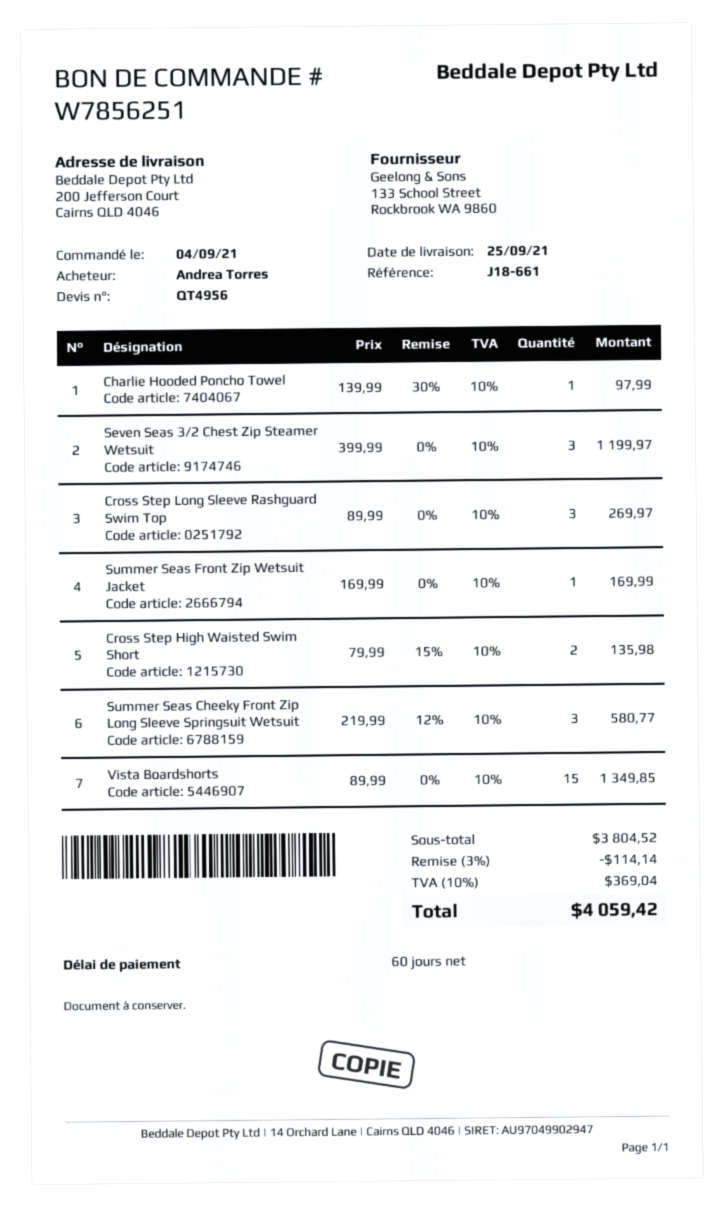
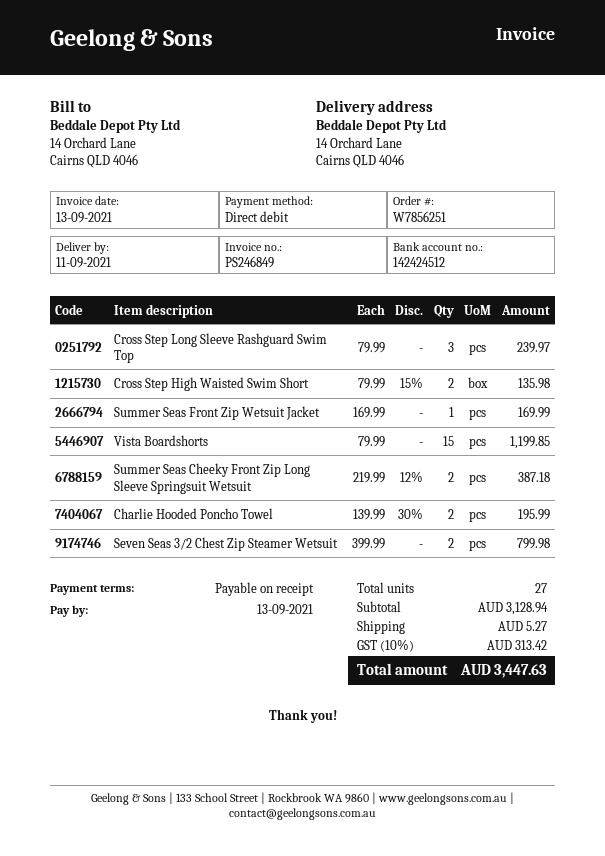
delivery date: 2021-09-25 -> 2021-09-11
payment terms: 60 days -> on receipt
ship to: 200 Jefferson Court, Cairns QLD 4046 -> 14 Orchard Lane, Cairns QLD 4046
Charlie Hooded Poncho Towel: 1 x 139.99 - 30% = 97.99 -> 2 x 139.99 - 30% = 195.99
Seven Seas 3/2 Chest Zip Steamer Wetsuit: 3 x 399.99 = 1199.97 -> 2 x 399.99 = 799.98
Cross Step Long Sleeve Rashguard Swim Top: 3 x 89.99 = 269.97 -> 3 x 79.99 = 239.97
Summer Seas Cheeky Front Zip Long Sleeve Springsuit Wetsuit: 3 x 219.99 - 12% = 580.77 -> 2 x 219.99 - 12% = 387.18
Vista Boardshorts: 15 x 89.99 = 1349.85 -> 15 x 79.99 = 1199.85
subtotal: 3804.52 -> 3128.94
discount: 3% = 114.14 -> none
shipping: none -> 5.27
tax: 10% = 369.04 -> 10% = 313.42
total: 4059.42 -> 3447.63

::::

## About this task
Lines from the one with "Vista Boardshorts: 15" through the end of the data: set these down exactly, including both ends and nothing more.

## Exercise result
Vista Boardshorts: 15 x 89.99 = 1349.85 -> 15 x 79.99 = 1199.85
subtotal: 3804.52 -> 3128.94
discount: 3% = 114.14 -> none
shipping: none -> 5.27
tax: 10% = 369.04 -> 10% = 313.42
total: 4059.42 -> 3447.63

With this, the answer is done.